● **Supplied entries**:
Segment Open

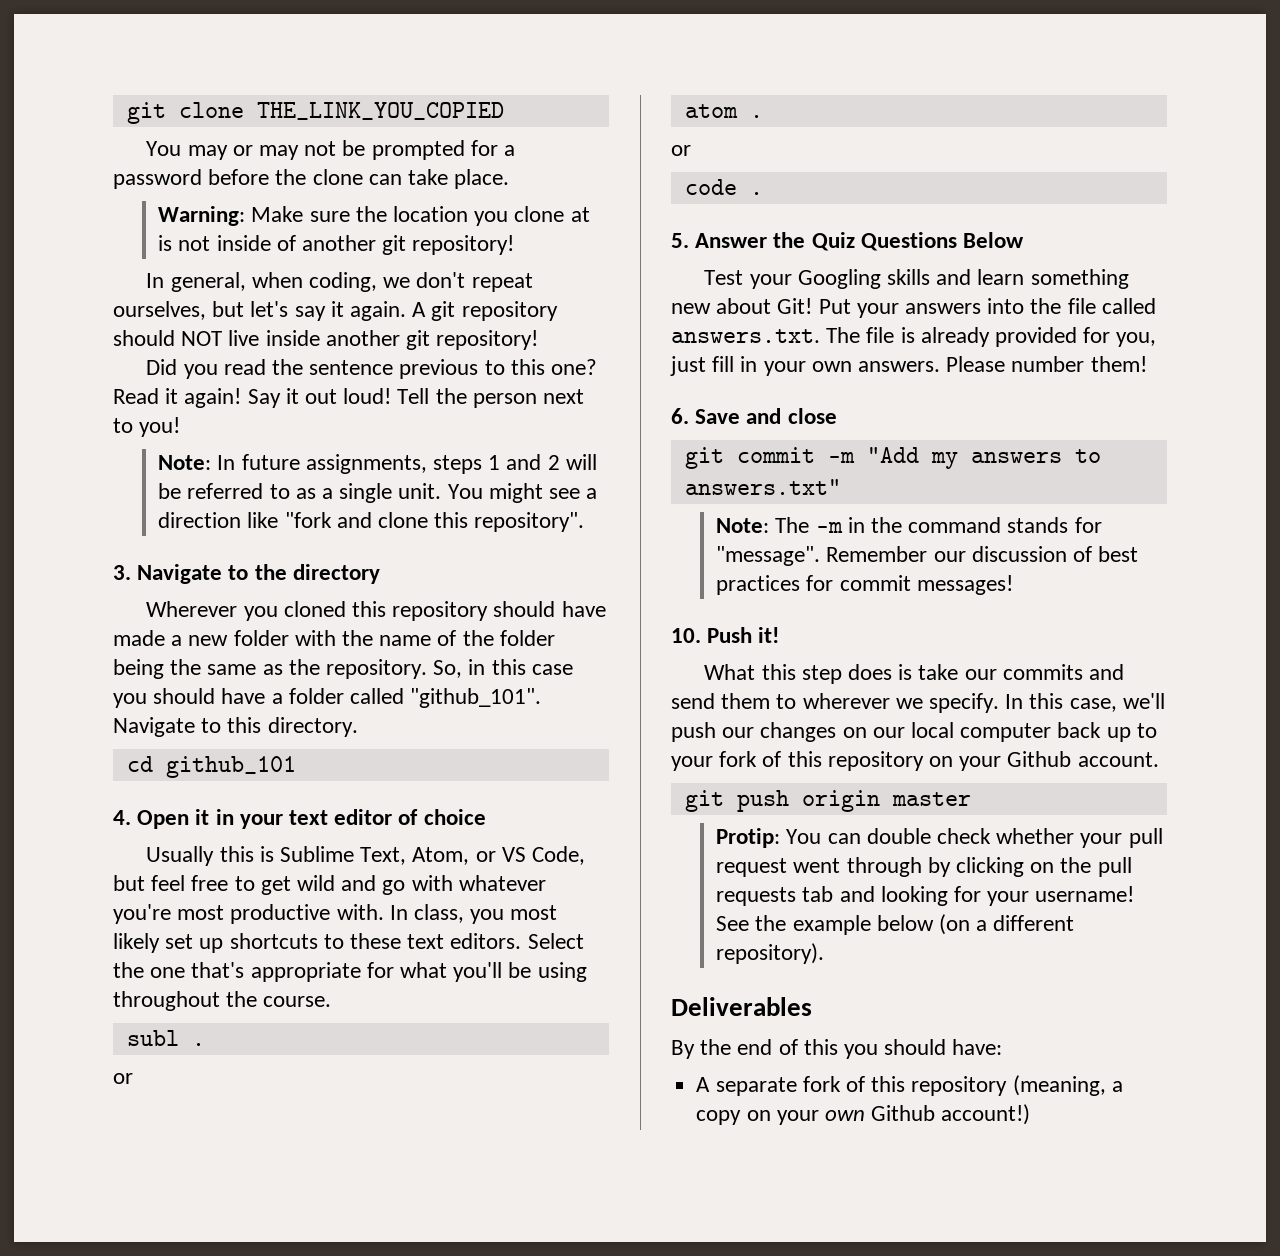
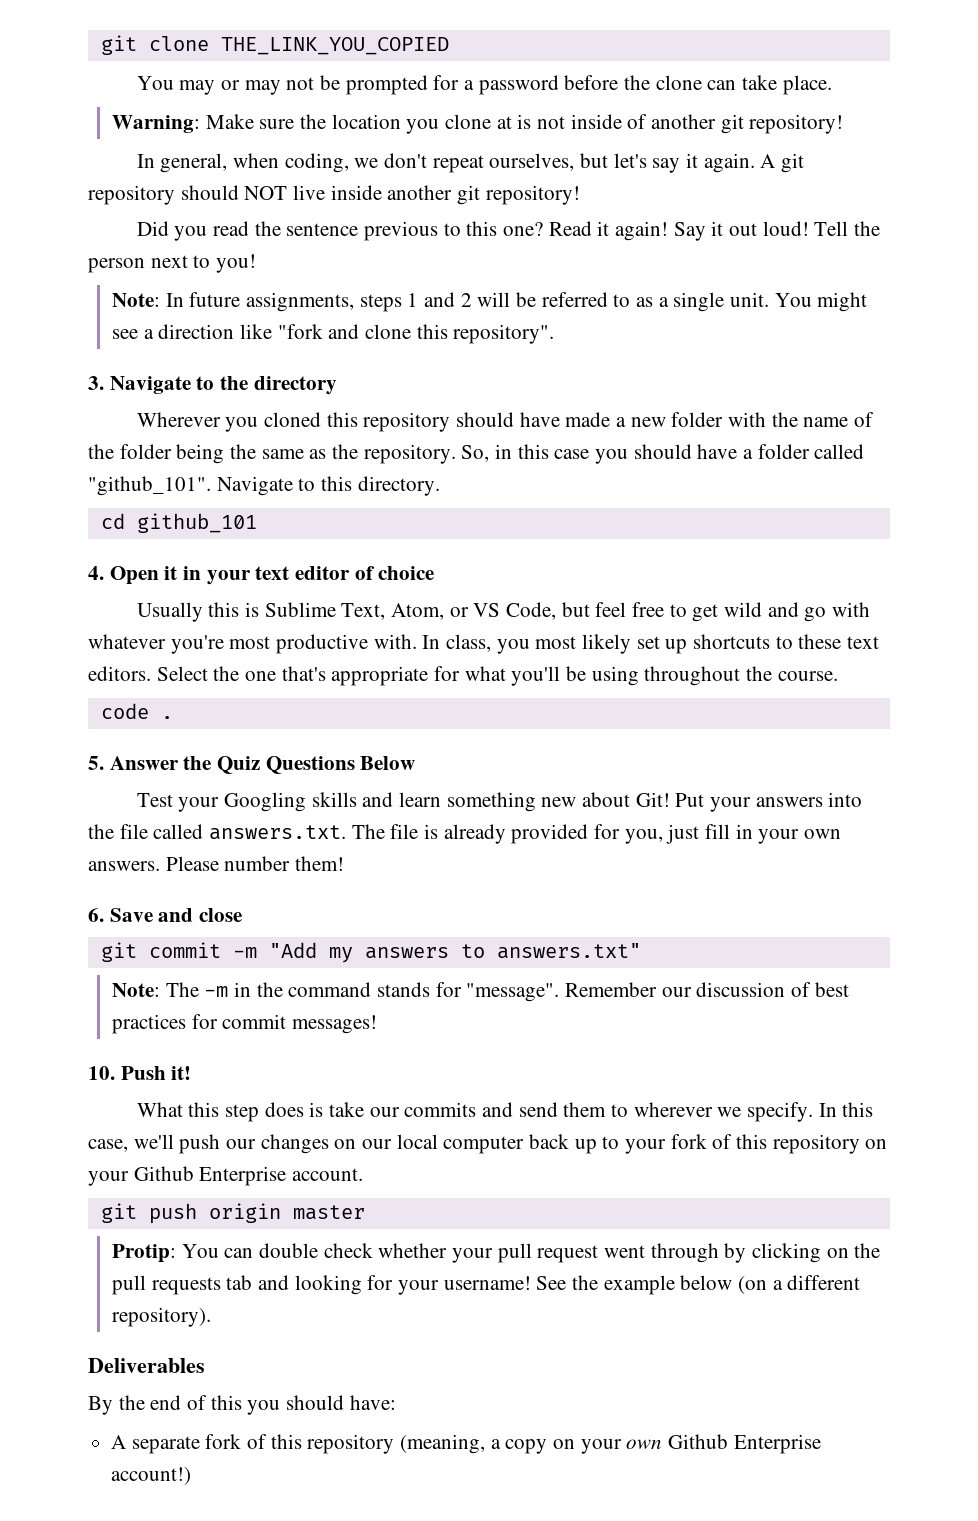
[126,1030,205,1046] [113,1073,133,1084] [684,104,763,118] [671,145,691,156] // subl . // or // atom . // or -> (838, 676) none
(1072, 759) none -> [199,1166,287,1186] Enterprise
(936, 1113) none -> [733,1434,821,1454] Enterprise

Segment Closed
Segment Open

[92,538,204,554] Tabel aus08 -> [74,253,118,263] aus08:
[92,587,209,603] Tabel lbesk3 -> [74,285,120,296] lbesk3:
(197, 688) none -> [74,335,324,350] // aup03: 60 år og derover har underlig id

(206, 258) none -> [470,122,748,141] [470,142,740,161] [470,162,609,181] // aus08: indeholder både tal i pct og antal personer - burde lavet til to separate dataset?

Segment Closed
Segment Open

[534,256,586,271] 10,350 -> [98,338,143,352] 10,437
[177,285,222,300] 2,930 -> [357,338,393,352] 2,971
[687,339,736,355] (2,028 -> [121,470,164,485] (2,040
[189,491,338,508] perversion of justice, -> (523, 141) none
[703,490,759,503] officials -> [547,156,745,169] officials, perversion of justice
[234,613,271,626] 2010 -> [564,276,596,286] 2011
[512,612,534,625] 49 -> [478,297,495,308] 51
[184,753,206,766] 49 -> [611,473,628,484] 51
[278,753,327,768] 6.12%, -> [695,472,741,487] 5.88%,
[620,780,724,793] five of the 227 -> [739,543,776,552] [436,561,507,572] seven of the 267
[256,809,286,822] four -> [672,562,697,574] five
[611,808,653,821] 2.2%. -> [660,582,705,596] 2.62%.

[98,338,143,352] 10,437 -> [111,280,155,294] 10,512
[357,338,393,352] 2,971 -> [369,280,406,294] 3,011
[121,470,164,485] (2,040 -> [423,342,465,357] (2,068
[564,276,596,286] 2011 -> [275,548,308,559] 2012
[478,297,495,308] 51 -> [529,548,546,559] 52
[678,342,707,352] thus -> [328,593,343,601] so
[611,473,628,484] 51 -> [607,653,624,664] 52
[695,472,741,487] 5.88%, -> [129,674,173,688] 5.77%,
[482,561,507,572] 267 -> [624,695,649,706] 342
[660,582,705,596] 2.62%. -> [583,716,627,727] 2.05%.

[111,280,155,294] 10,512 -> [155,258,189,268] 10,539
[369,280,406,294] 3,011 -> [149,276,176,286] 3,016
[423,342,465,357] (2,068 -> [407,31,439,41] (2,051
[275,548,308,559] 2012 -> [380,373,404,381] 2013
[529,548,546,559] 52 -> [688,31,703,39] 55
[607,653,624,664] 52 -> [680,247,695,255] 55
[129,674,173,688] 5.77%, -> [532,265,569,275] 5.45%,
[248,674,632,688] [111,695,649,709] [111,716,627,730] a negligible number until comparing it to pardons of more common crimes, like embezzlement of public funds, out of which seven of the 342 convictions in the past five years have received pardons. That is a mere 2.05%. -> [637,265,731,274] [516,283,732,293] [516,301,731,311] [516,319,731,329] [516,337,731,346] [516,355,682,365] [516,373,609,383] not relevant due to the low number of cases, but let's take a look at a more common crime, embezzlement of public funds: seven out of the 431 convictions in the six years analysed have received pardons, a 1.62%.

Segment Closed

● **What to work on**:
What you return should be exactly the lines above, starting at the one with "[687,339,736,355] (2,028 ->" and ending at the one with "[129,674,173,688] 5.77%, ->", and nothing else.

● **The completed task**:
[687,339,736,355] (2,028 -> [121,470,164,485] (2,040
[189,491,338,508] perversion of justice, -> (523, 141) none
[703,490,759,503] officials -> [547,156,745,169] officials, perversion of justice
[234,613,271,626] 2010 -> [564,276,596,286] 2011
[512,612,534,625] 49 -> [478,297,495,308] 51
[184,753,206,766] 49 -> [611,473,628,484] 51
[278,753,327,768] 6.12%, -> [695,472,741,487] 5.88%,
[620,780,724,793] five of the 227 -> [739,543,776,552] [436,561,507,572] seven of the 267
[256,809,286,822] four -> [672,562,697,574] five
[611,808,653,821] 2.2%. -> [660,582,705,596] 2.62%.

[98,338,143,352] 10,437 -> [111,280,155,294] 10,512
[357,338,393,352] 2,971 -> [369,280,406,294] 3,011
[121,470,164,485] (2,040 -> [423,342,465,357] (2,068
[564,276,596,286] 2011 -> [275,548,308,559] 2012
[478,297,495,308] 51 -> [529,548,546,559] 52
[678,342,707,352] thus -> [328,593,343,601] so
[611,473,628,484] 51 -> [607,653,624,664] 52
[695,472,741,487] 5.88%, -> [129,674,173,688] 5.77%,
[482,561,507,572] 267 -> [624,695,649,706] 342
[660,582,705,596] 2.62%. -> [583,716,627,727] 2.05%.

[111,280,155,294] 10,512 -> [155,258,189,268] 10,539
[369,280,406,294] 3,011 -> [149,276,176,286] 3,016
[423,342,465,357] (2,068 -> [407,31,439,41] (2,051
[275,548,308,559] 2012 -> [380,373,404,381] 2013
[529,548,546,559] 52 -> [688,31,703,39] 55
[607,653,624,664] 52 -> [680,247,695,255] 55
[129,674,173,688] 5.77%, -> [532,265,569,275] 5.45%,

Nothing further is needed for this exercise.